Page 20 of Desiree


  ‘Of course,’ said Jean-Baptiste calmly, ‘of course I could. The Jacobins even proposed something like this to me, the Jacobins and some of our Generals. I need only say the word and they would make me Director and give me much greater powers than the Directors have now.’

  ‘And you refused?’

  ‘Naturally. I stand by the Constitution.’

  Just then Fernand announced Joseph, my brother-in-law. Jean-Baptiste groaned. ‘Really, that’s the last straw! Well, Fernand, let him come in.’

  Joseph came in, and bent first over the cot and said that Oscar was the most beautiful baby he had ever seen. Then he wanted Jean-Baptiste to go down with him into the study. ‘I should like to ask you something and it would only bore Désirée,’ he said.

  Jean-Baptiste shook his head. ‘I see so little of Désirée, I prefer to stay here with her. Sit down, Bonaparte, and be brief, I have plenty of work to do yet.’

  So they both sat down by my bed. Jean-Baptiste took my hand in his, and its light touch sent a feeling of serene confidence and strength across to me.
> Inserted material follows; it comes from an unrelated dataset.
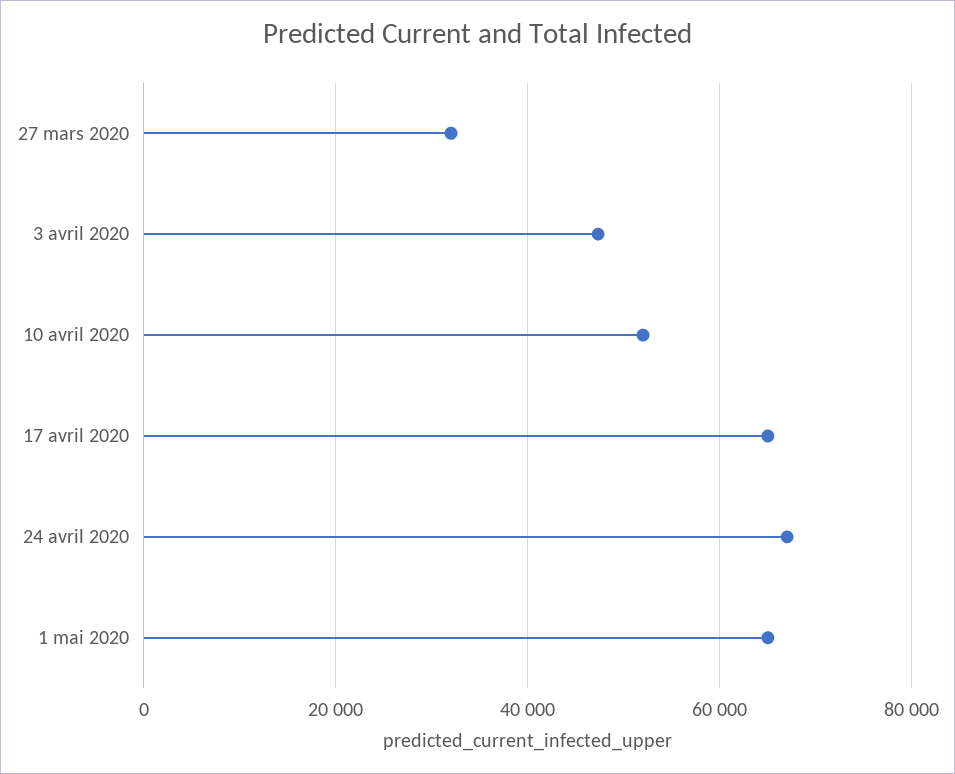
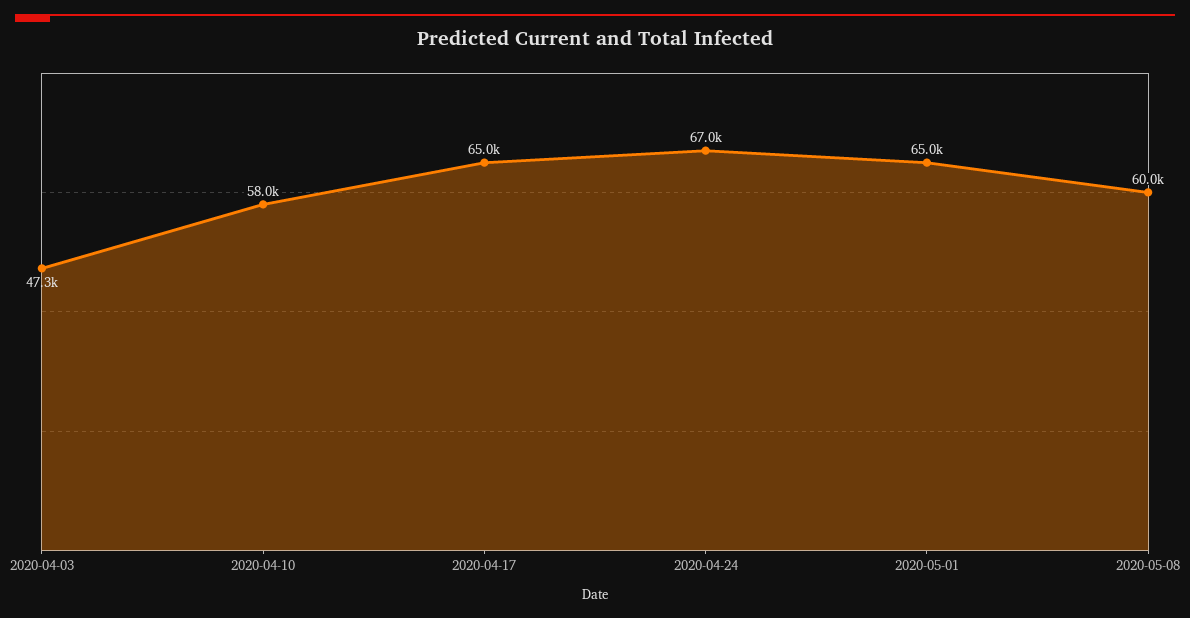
27 mars 2020: 32000 -> none
10 avril 2020: 52000 -> 58000
2020-05-08: none -> 60000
I closed my eyes.

  ‘It concerns Napoleon,’ I heard Joseph say. ‘What would your attitude be should Napoleon wish to return to France?’

  ‘I should say that Napoleon could not return as long as the Minister of War had not recalled him.’

  ‘Bernadotte, let’s be perfectly frank: a commander of Napoleon’s importance is, at this moment, completely wasted on the Egyptian front. Since the destruction of our fleet the campaign there has more or less come to a standstill. The Egyptian campaign therefore can—’

  ‘Be called a fiasco, which is precisely what I prophesied.’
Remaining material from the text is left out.